The Gross Misuse of Alcohol and Hazing
When the law comes down against fraternity members who use alcohol in hazing rituals, it makes big news. In 2017, USA Today reported on eight members of the Beta Theta Pi house at Pennsylvania State University being charged with involuntary manslaughter and aggravated assault related to the death of Tim Piazza, a sophomore who died “after consuming massive amounts of alcohol during a hazing ritual and then falling down a flight of stairs, then falling again, repeatedly throughout the night” on bid acceptance night The cause of death was irreversible spleen and brain stem damage. Piazza also suffered a collapsed lung. Nobody called the police until 12 hours after he sustained his injuries. Eighteen men, all members of the fraternity, were charged with crimes that included hazing, giving alcohol to minors, and tampering with evidence. The fraternity itself was also hit with a total of 147 criminal charges. During testimony, one member said that the purpose of the initiation was “to get pledges drunk in a very short amount of time,” consuming as many as five drinks in just two minutes.
Highlighting the extent of the problem, Beta Theta Pi was a “dry fraternity,” but the grand jury convened for the case uncovered evidence that members within the fraternity had a “slush fund” they used to buy alcohol. For the party that eventually killed Piazza, members had bought over $1,000 in vodka, beer, wine, and a potent malt beverage.

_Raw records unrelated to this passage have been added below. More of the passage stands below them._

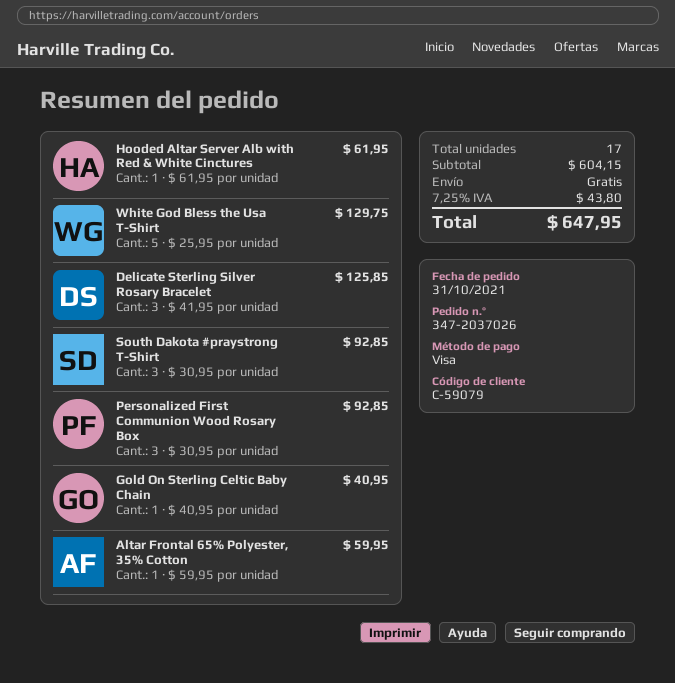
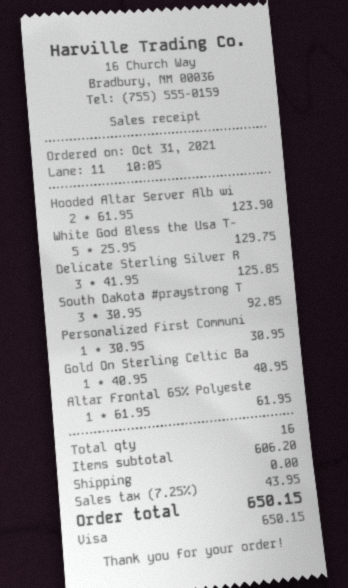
Hooded Altar Server Alb with Red & White Cinctures: 1 x 61.95 = 61.95 -> 2 x 61.95 = 123.90
Personalized First Communion Wood Rosary Box: 3 x 30.95 = 92.85 -> 1 x 30.95 = 30.95
Altar Frontal 65% Polyester, 35% Cotton: 1 x 59.95 = 59.95 -> 1 x 61.95 = 61.95
total quantity: 17 -> 16
subtotal: 604.15 -> 606.20
tax: 7.25% = 43.80 -> 7.25% = 43.95
total: 647.95 -> 650.15

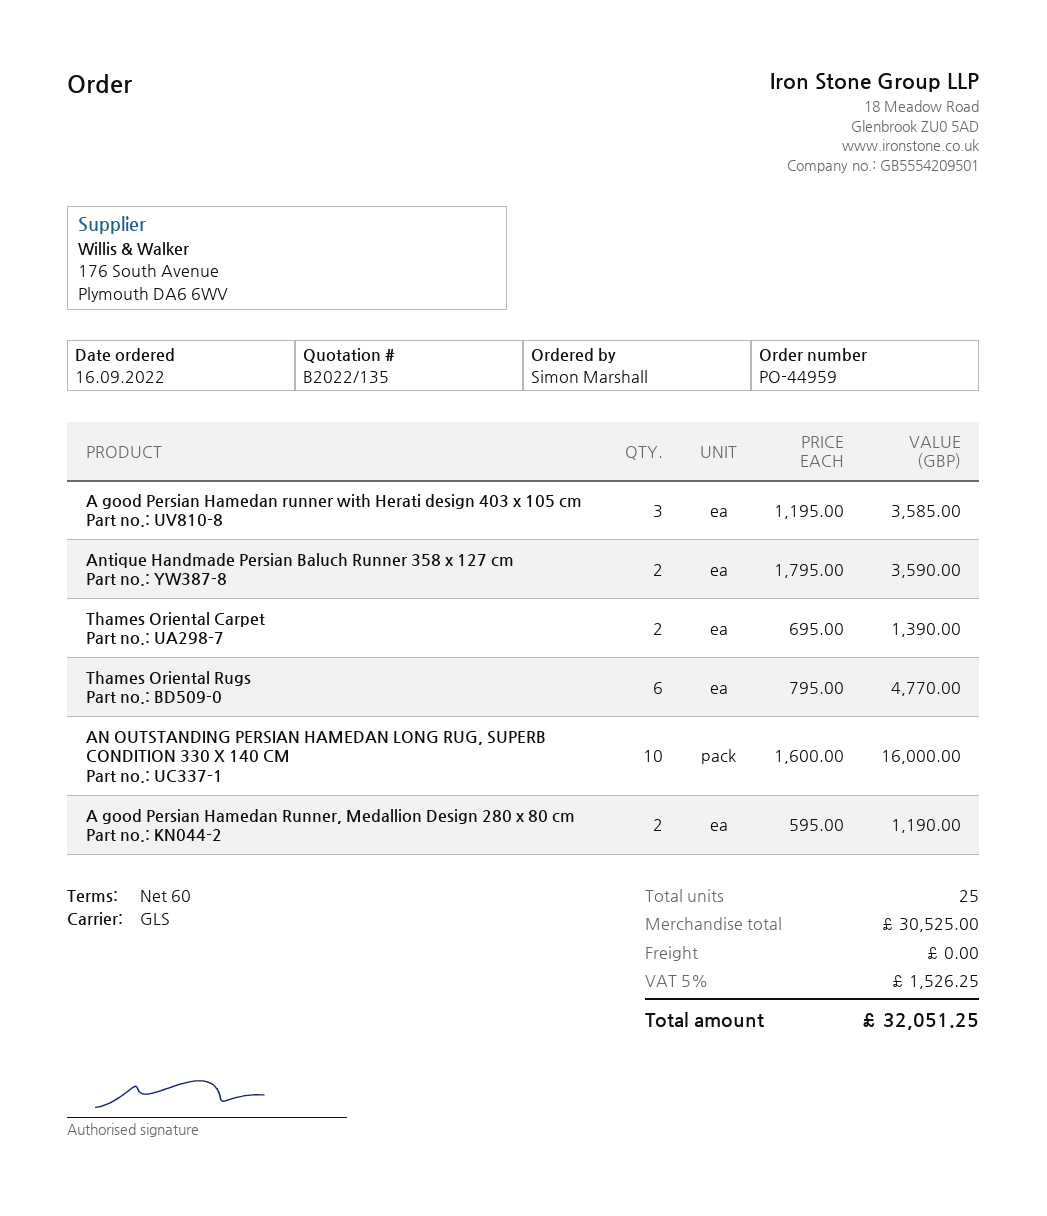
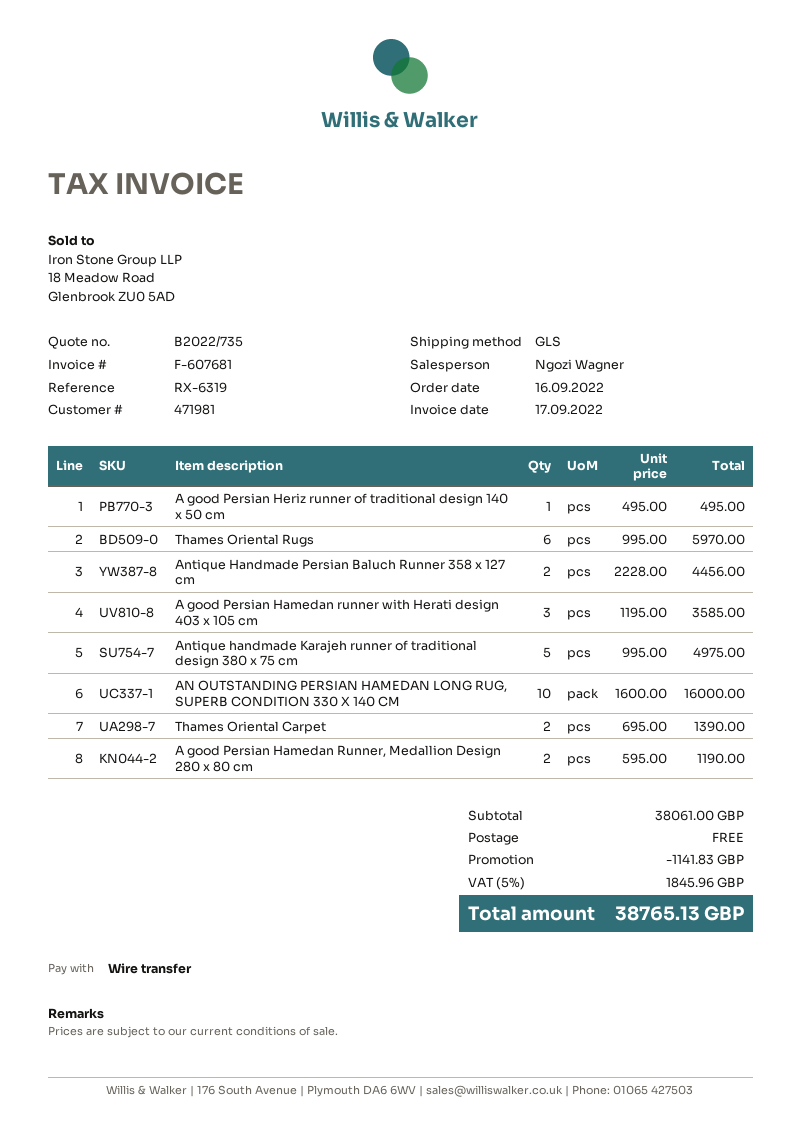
quote number: B2022/135 -> B2022/735
Antique Handmade Persian Baluch Runner 358 x 127 cm: 2 x 1795.00 = 3590.00 -> 2 x 2228.00 = 4456.00
Thames Oriental Rugs: 6 x 795.00 = 4770.00 -> 6 x 995.00 = 5970.00
A good Persian Heriz runner of traditional design 140 x 50 cm: none -> 1 x 495.00 = 495.00
Antique handmade Karajeh runner of traditional design 380 x 75 cm: none -> 5 x 995.00 = 4975.00
subtotal: 30525.00 -> 38061.00
discount: none -> 1141.83
tax: 5% = 1526.25 -> 5% = 1845.96
total: 32051.25 -> 38765.13

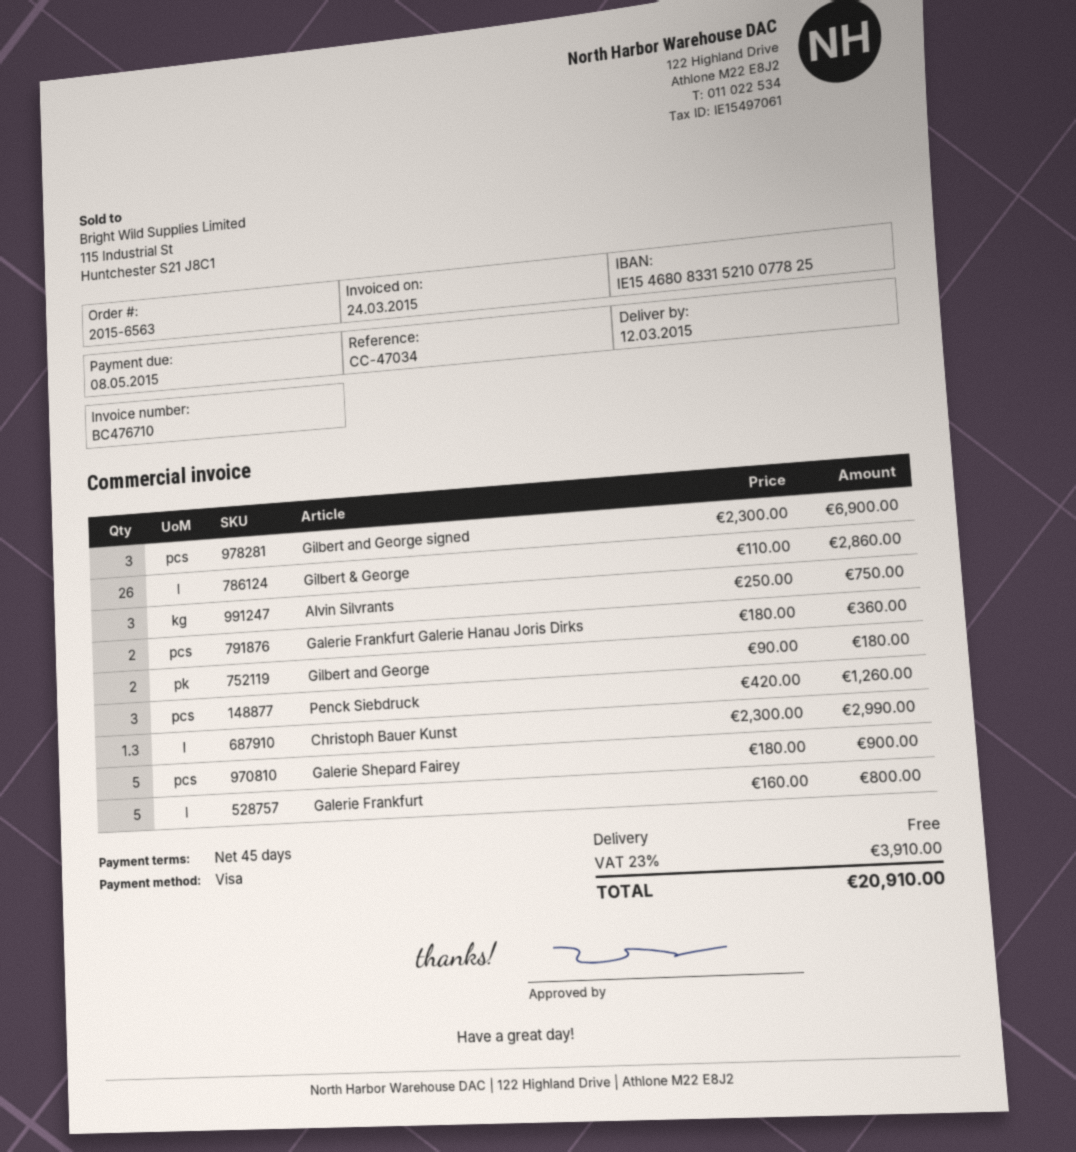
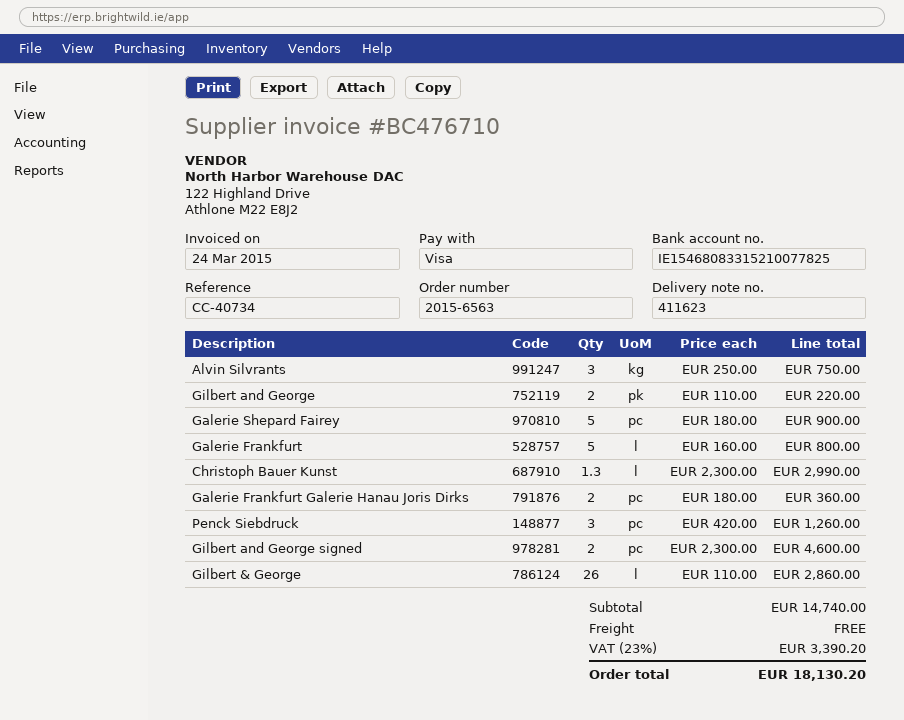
reference: CC-47034 -> CC-40734
Gilbert and George signed: 3 x 2300.00 = 6900.00 -> 2 x 2300.00 = 4600.00
Gilbert and George: 2 x 90.00 = 180.00 -> 2 x 110.00 = 220.00
tax: 23% = 3910.00 -> 23% = 3390.20
total: 20910.00 -> 18130.20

There are 81 fraternities and sororities at Pennsylvania State University, and around 17 percent of all students at the school are members of a Greek house. Penn State’s Vice President for Student Affairs said that prior to Piazza’s death, there was no reason to suspect Beta Theta Pi of any misconduct; it won two “chapter of the year” titles since 2010, and was due to be similarly honored in 2017. From the outside, it was an “exemplary” fraternity, but “the very worst outcome occurred there […] because of the gross misuse of alcohol and hazing.”